Object's First Steps: Learning Dexterous Manipulation from Scratch
How Object learns to manipulate physical objects with human-like dexterity — without human demonstrations.
Object's First Steps: Learning Dexterous Manipulation from Scratch
Most approaches to robotic manipulation begin with human demonstrations. A person teleoperates a robot arm through a task — grasping a mug, turning a valve, threading a cable — and the system learns to imitate. This works, up to a point. The robot acquires a narrow behavioral repertoire bounded by what the demonstrator thought to show it. At Webbeon, we took a different path with Object. We wanted manipulation policies that emerge from the physics of interaction itself, not from the biases of human motor habits. The result is a system that discovers grasping strategies no human engineer would design — and that generalizes to object geometries it has never encountered.
Zero-Shot Motor Control Through Reinforcement Learning
Object's manipulation stack is trained entirely through reinforcement learning in high-fidelity physics simulation. The agent controls a 24-degree-of-freedom hand mounted on a 7-DOF arm, receiving reward signals tied to task completion rather than trajectory matching. The critical insight is the reward structure: we define what constitutes success (the bolt is threaded, the object is reoriented to the target pose) without specifying how to achieve it. Over billions of simulated episodes, Object discovers manipulation strategies — fingertip pivots, controlled sliding, multi-contact stabilization — that are physically efficient but often unlike any human grasp taxonomy. We use a curriculum that begins with simplified contact models and progressively introduces friction anisotropy, deformable surfaces, and variable mass distributions. The policy network itself is a transformer architecture operating over proprioceptive state and tactile embeddings at 200 Hz, fast enough for the reactive adjustments that dexterous manipulation demands.
The Role of Tactile Sensing
Vision alone is insufficient for manipulation. When fingers close around an object, occlusion is total — the hand blocks the camera's view of exactly the contact geometry that matters. Object addresses this through dense tactile sensing: 192 taxels per fingertip, each reporting normal force, shear, and vibration at 1 kHz. The tactile signal is processed by a dedicated encoder that produces a compact contact-state representation fused with the proprioceptive stream. This is what allows Object to perform tasks that require force modulation — holding a raw egg without cracking it, then moments later torquing a stubborn lid. During training, we found that tactile-enabled policies converge to stable grasps 3.2x faster than vision-only baselines and exhibit far fewer catastrophic drops during transfer to physical hardware. Vibration sensing proved unexpectedly valuable: Object learns to detect incipient slip — the micro-vibrations that precede a grasp failure — and preemptively tightens its grip or shifts contact points before the object moves.

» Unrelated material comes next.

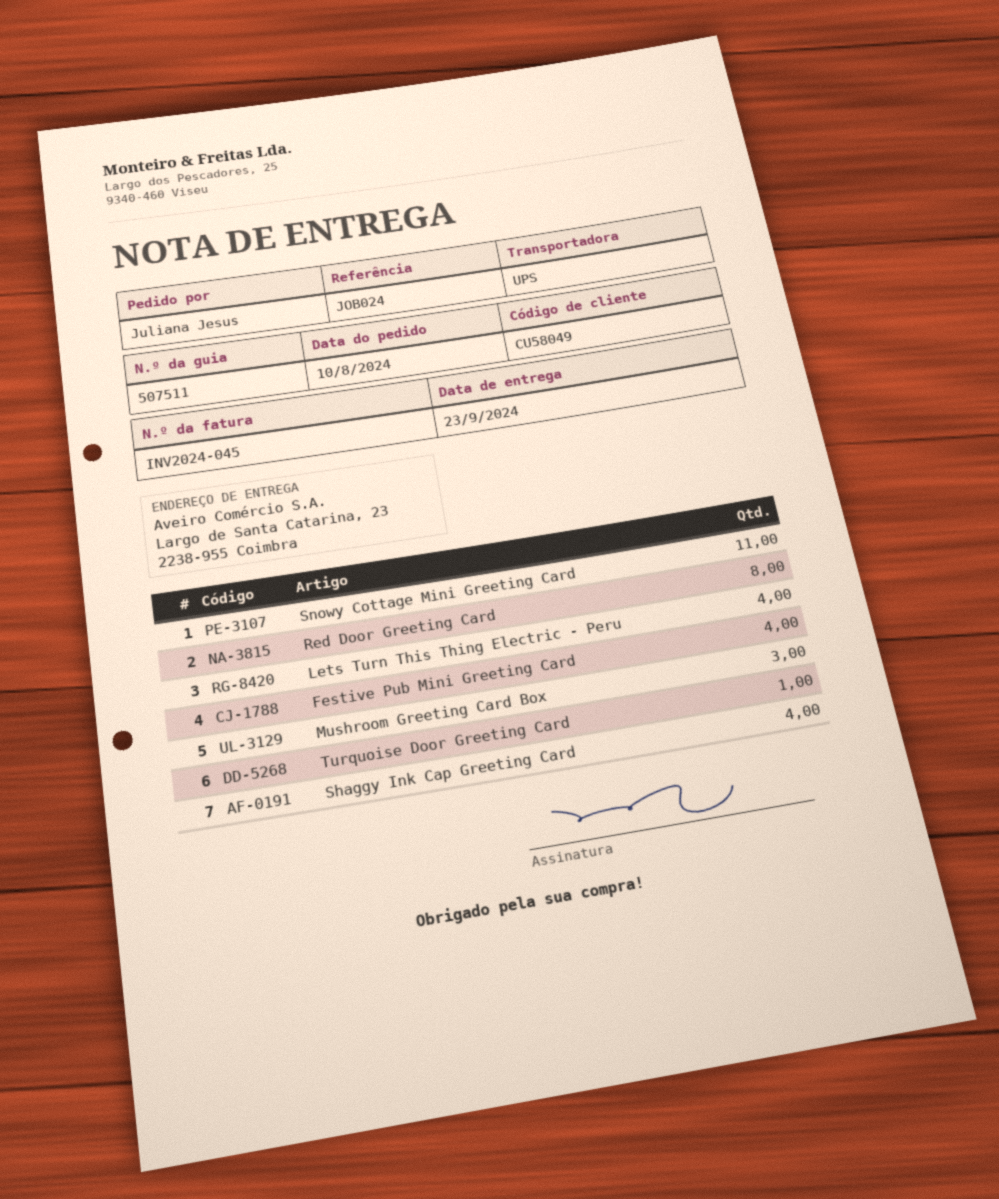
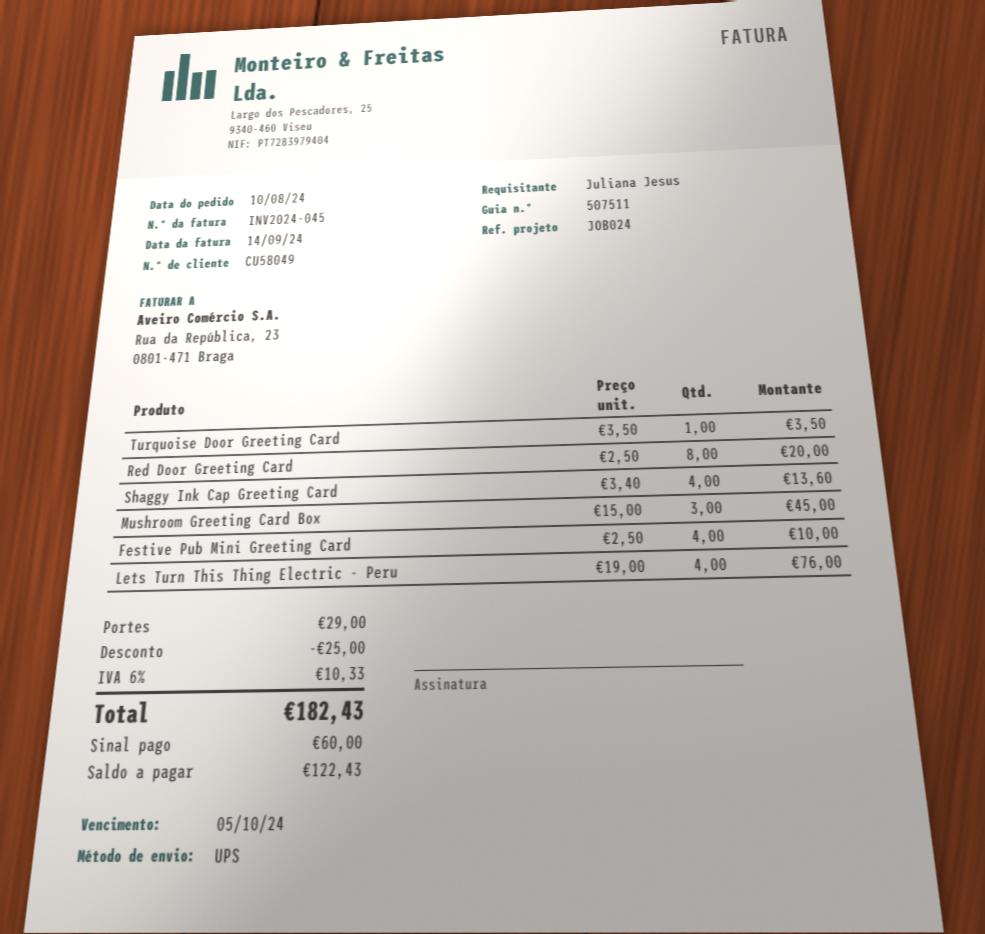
Snowy Cottage Mini Greeting Card: 11 -> none

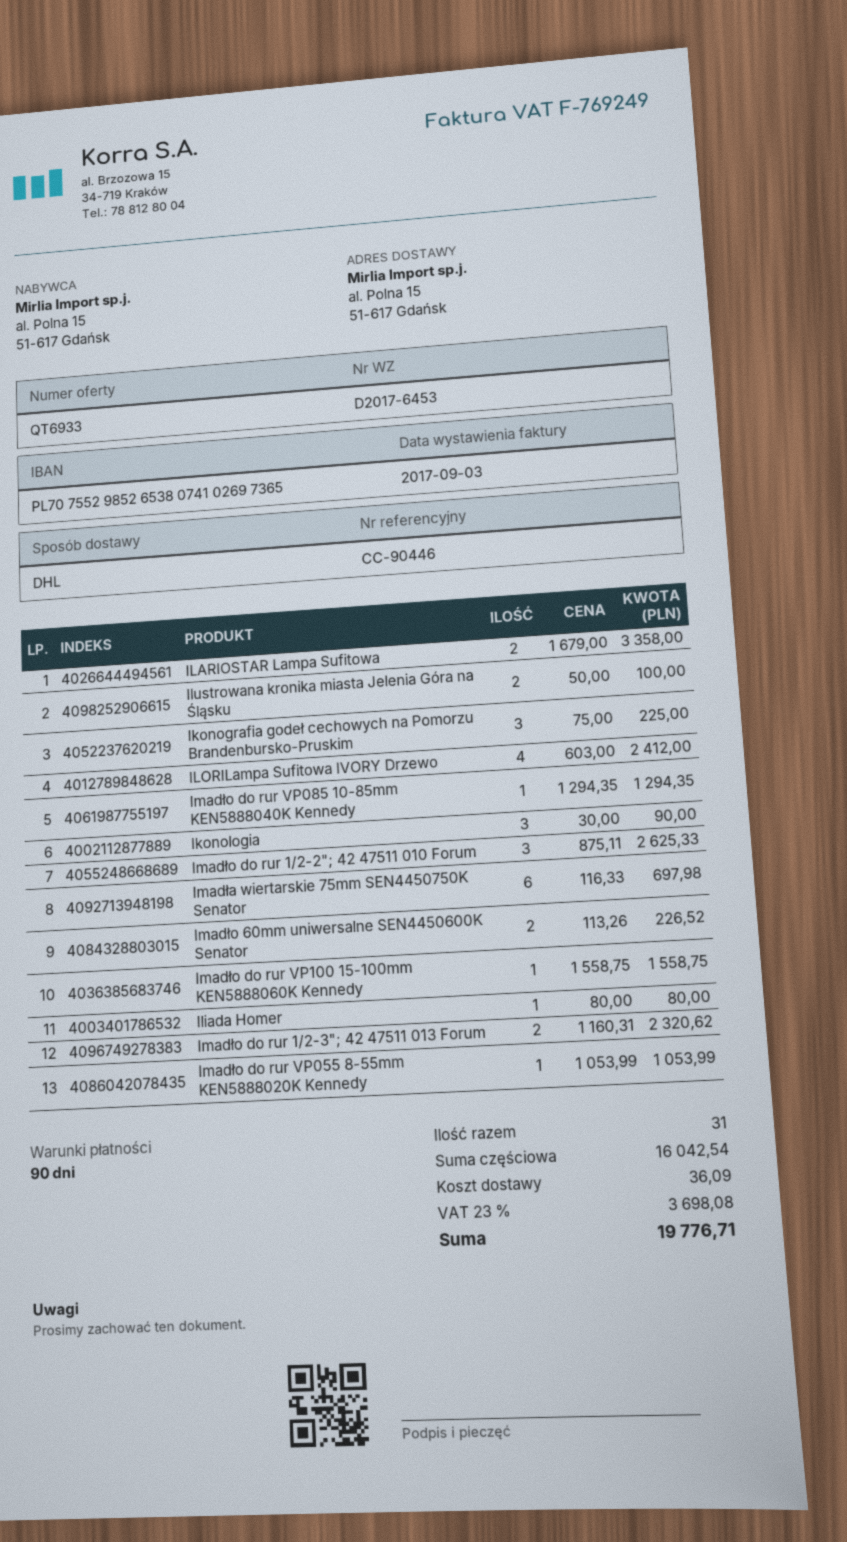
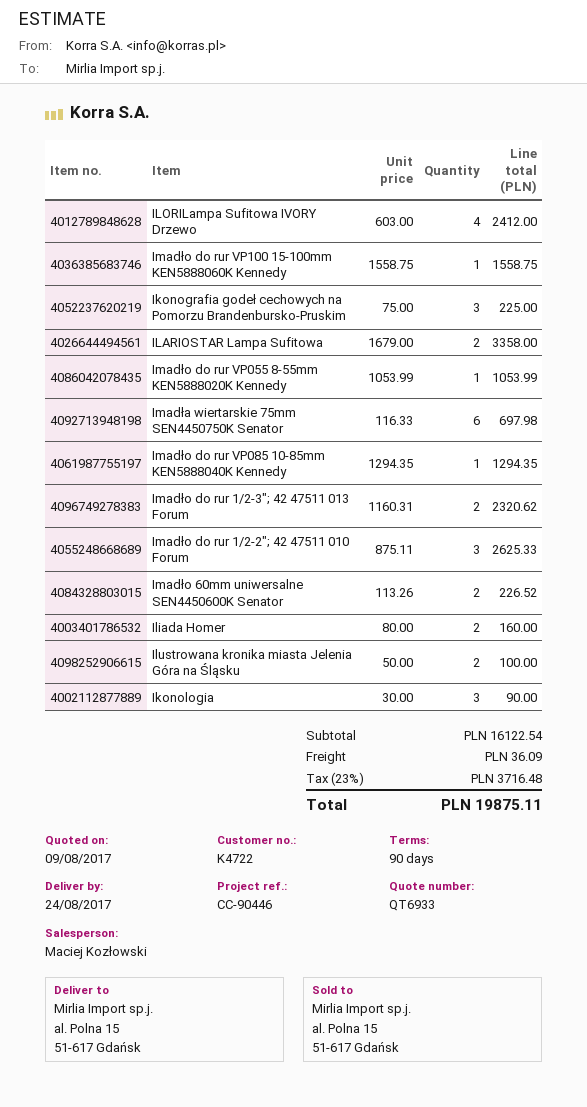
Iliada Homer: 1 x 80.00 = 80.00 -> 2 x 80.00 = 160.00
subtotal: 16042.54 -> 16122.54
tax: 23% = 3698.08 -> 23% = 3716.48
total: 19776.71 -> 19875.11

Emergent Strategies and Generalization
The most striking outcome of demonstration-free training is the manipulation strategies that emerge. For reorienting small objects, Object consistently discovers a "finger-gaiting" behavior where it walks the object across its fingertips in a coordinated sequence, maintaining three-point contact at all times. For heavy cylindrical objects, it develops a palm-bracing strategy that distributes load across the thenar surface rather than relying on fingertip pinch force. None of these strategies were programmed or demonstrated — they fall out of the optimization process as solutions to the underlying physics. Generalization follows naturally: because the policy is trained across randomized object shapes, masses, and friction coefficients, it develops an implicit understanding of manipulation physics rather than memorizing object-specific routines. In our benchmark suite covering 147 household objects, Object achieves an 89% first-attempt grasp success rate on objects entirely outside the training distribution, compared to 61% for the strongest imitation-learning baseline.
From Simulation to the Physical World
Transferring these policies to real hardware introduces challenges we address in detail in our sim-to-real work, but the manipulation results deserve their own accounting. On the physical Object platform, we evaluated dexterous tasks across three difficulty tiers: basic pick-and-place, tool use (screwdriver insertion, scissors operation), and assembly (multi-part snap-fit connectors). Basic manipulation succeeds at rates within 4% of simulation performance. Tool use shows a wider gap — approximately 12% — primarily attributable to contact dynamics around rigid tool-object interfaces that our simulator models imperfectly. Assembly tasks remain the hardest frontier, with a 23% performance gap driven by the compounding of small pose errors across sequential operations. Each of these gaps is a research signal, pointing precisely to where our simulation fidelity must improve. What is already clear is that the demonstration-free approach produces policies with a qualitatively different character: they are robust to perturbation, adaptive to unexpected object properties, and capable of recovery behaviors that no human thought to demonstrate.